Other Fall Prevention Tips
Making changes in your home can be a huge help when it comes to preventing falls. You should also consider doing these things:
- Ask your healthcare provider or pharmacist about your medications’ effects. Some prescription and non-prescription drugs cause dizziness, light-headedness, and/or drowsiness that can lead to falls.
- Stay physically active. Regularly perform cardiovascular and strength training along with exercises to help improve your balance. A comprehensive exercise program can help keep your joints, tendons and ligaments flexible and may help slow bone loss from osteoporosis.
- Have your vision and hearing tested. Even slight changes in sight and hearing may lead to you falling. Make sure to test new glasses, contacts, or hearing aids and get used to them before you head outside. Hearing aids should fit well and if they don’t, tell your doctor.
- Limit alcohol consumption because it can impair your balance and slow your reflexes. According to the National Institutes of Health (NIH), “Studies show that the rate of hip fractures in older adults increases with alcohol use.”
- Don’t stand up too quickly. If you stand up slowly, your blood pressure is less likely to drop. If your blood pressure drops unexpectedly you can feel wobbly.
- Be extremely careful when you walk on wet or icy surfaces. A wet floor or an icy sidewalk can be very slippery. Wait for wet floors to dry before you walk on them. In the winter, spread salt on your driveway and walkways before freezing rain, sleet, or snow makes it difficult to walk safely.
- If you need to, use an assistive device when you walk. Canes, crutches, and walkers can help prevent falls if you use them the right way. If your doctor recommends an assistive device, make sure it’s the right size and that it works properly.
- Tell your doctor if you’ve fallen since your last appointment, even if you don’t get hurt. If you fall, it may help your doctor find a new medical problem or make necessary changes to your prescriptions. Your doctor may recommend physical therapy, an assistive device for walking, or other things you can do to avoid falling.
What to Do If You Fall
If you live alone and falling is a big concern, you may consider purchasing a medical alert system to contact emergency personnel if you need it. With a medical alert system, you wear a device that allows you to push a button and call for help. These systems usually come with monthly fees, but medical alert devices can help provide peace of mind.
Another option is to keep a cordless or smartphone with you or within reach at all times so you can call for help if you need to.
If you do fall, try to remain calm. Take some deep breaths to recover from the shock of falling, then assess whether you’re hurt — if you get up the wrong way, you could make an injury worse.
If you think you can safely get up without assistance, start by rolling over onto your side. Then get up on your hands and knees and crawl to the nearest sturdy chair.
Place your hands on the seat and slide one foot so it’s flat. Keep your other leg bent so your knee is still on the floor. Then, from your kneeling position, rise up and turn your body to sit.

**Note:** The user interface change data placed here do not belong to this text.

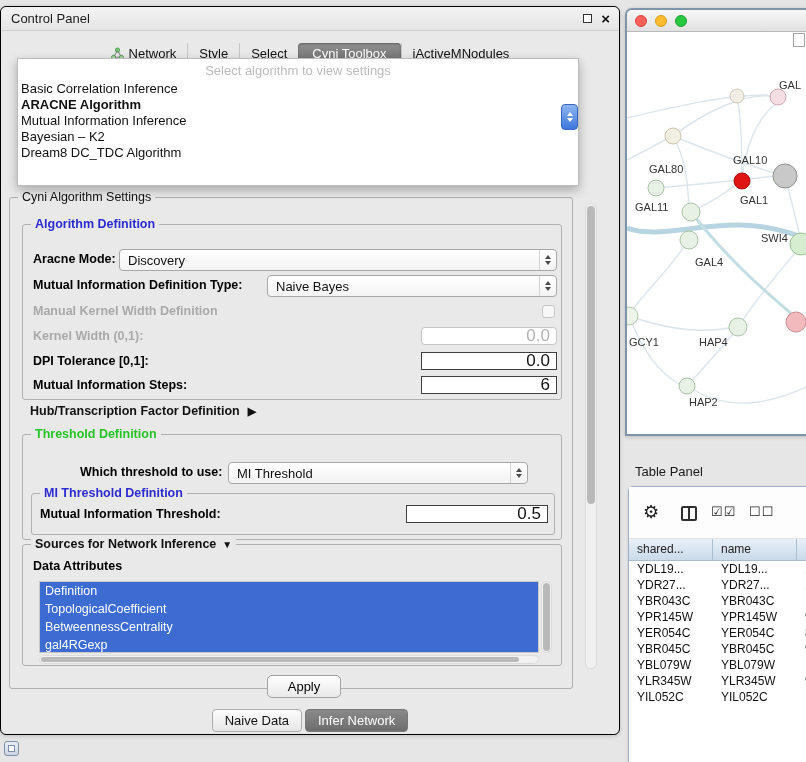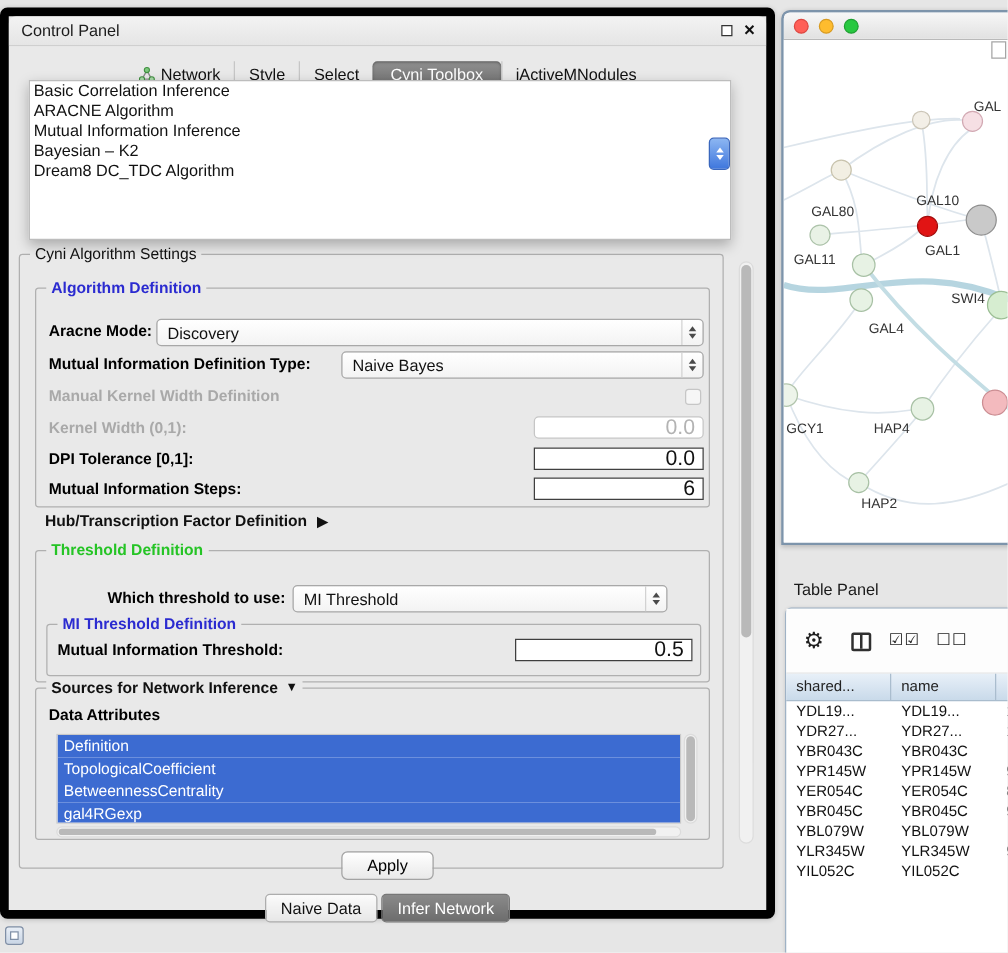--- a/index.html
+++ b/index.html
@@ -9,7 +9,7 @@
 
   
   .cp{position:absolute;left:0;top:6px;width:620px;height:729px;background:#e9e9e9;
-      border:7px solid #000000;border-radius:6px;box-shadow:0 1px 4px rgba(0,0,0,.18)}
+      border:1px solid #000000;border-radius:6px;box-shadow:0 1px 4px rgba(0,0,0,.18)}
   .cp-titlebar{position:absolute;left:0;top:0;right:0;height:24px;border-bottom:1px solid #cfcfcf;
       background:linear-gradient(#f3f3f3,#e5e5e5);border-radius:6px 6px 0 0}
   .cp-title{position:absolute;left:10px;top:4px;font-size:13px;color:#1c1c1c}

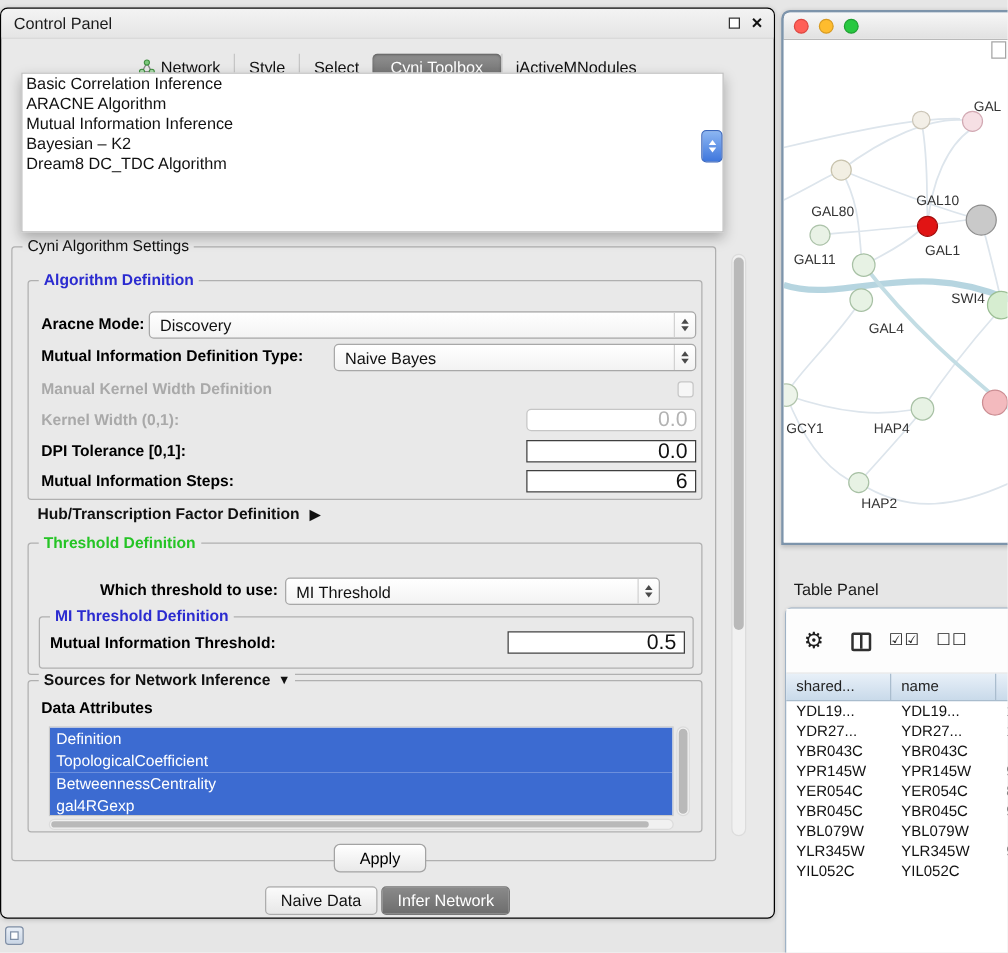--- a/index.html
+++ b/index.html
@@ -244,6 +244,7 @@
     </div>
 
     <div class="popup">
+      <div class="popup-placeholder">Select algorithm to view settings</div>
       <div>
           <div class="popup-item">Basic Correlation Inference</div>
           <div class="popup-item sel">ARACNE Algorithm</div>

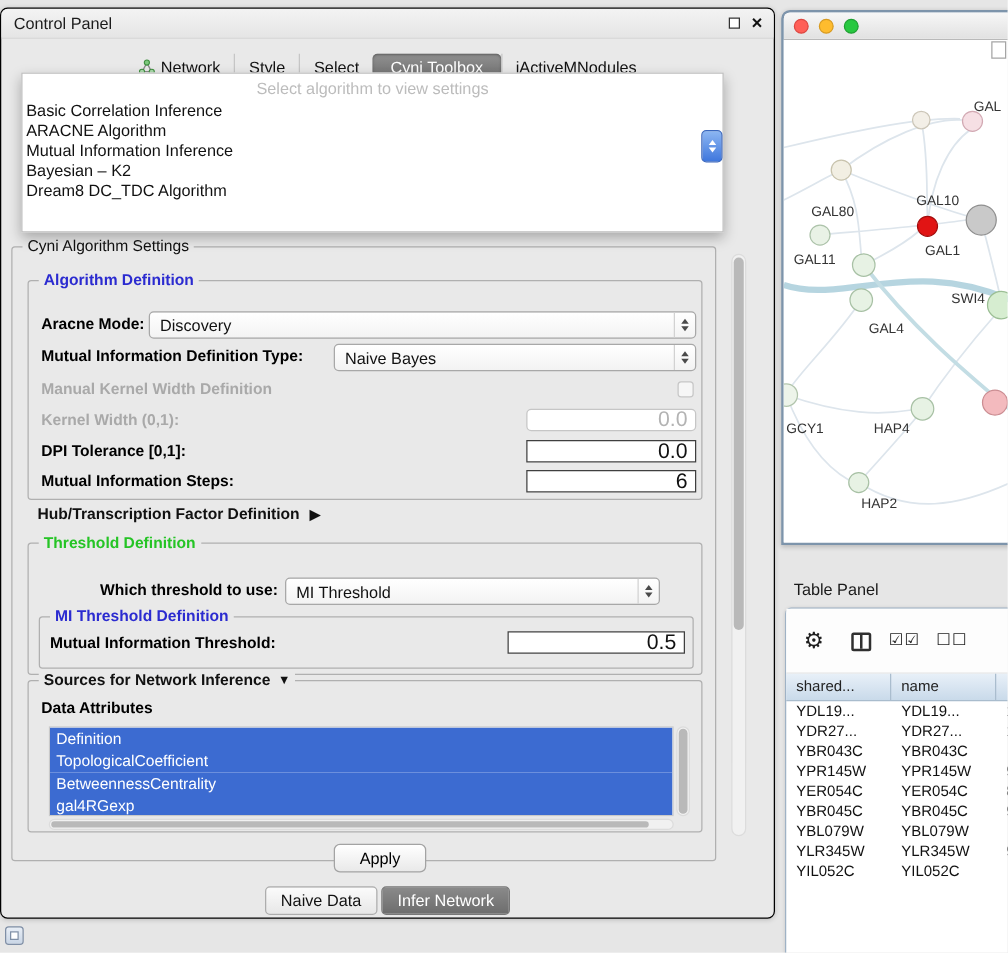--- a/index.html
+++ b/index.html
@@ -71,7 +71,7 @@
          border:1px solid #bdbdbd;box-shadow:0 4px 10px rgba(0,0,0,.28);z-index:20}
   .popup-placeholder{height:20px;line-height:20px;text-align:center;color:#bcbcbc;font-size:13px;margin-top:2px}
   .popup-item{height:16px;line-height:16px;font-size:13px;padding-left:3px;white-space:nowrap}
-  .popup-item.sel{font-weight:normal}
+  .popup-item.sel{font-weight:bold}
   .combo-frag{position:absolute;left:560px;top:97px;width:17px;height:26px;z-index:30;
       background:linear-gradient(#8cb6f2,#3f77dd);border:1px solid #3a67bd;border-radius:4px;
       display:flex;flex-direction:column;align-items:center;justify-content:center;gap:2px}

If you injure yourself or can’t get up on your own, use your medical alert device or phone to call for help. Try to remain calm and comfortable until help arrives.
Fall Prevention Starts With You
If you think you’re at risk for falling, make sure your home is set up for fall-prevention success. You may be able to prevent a majority of falls by following a comprehensive plan of attack.
For example, have family and friends help you clear clutter or rearrange your furniture or get regular exercise if you don’t already.
Make a plan for what happens if you do fall. With the right plan and tools you can help prevent many falls and have more peace of mind.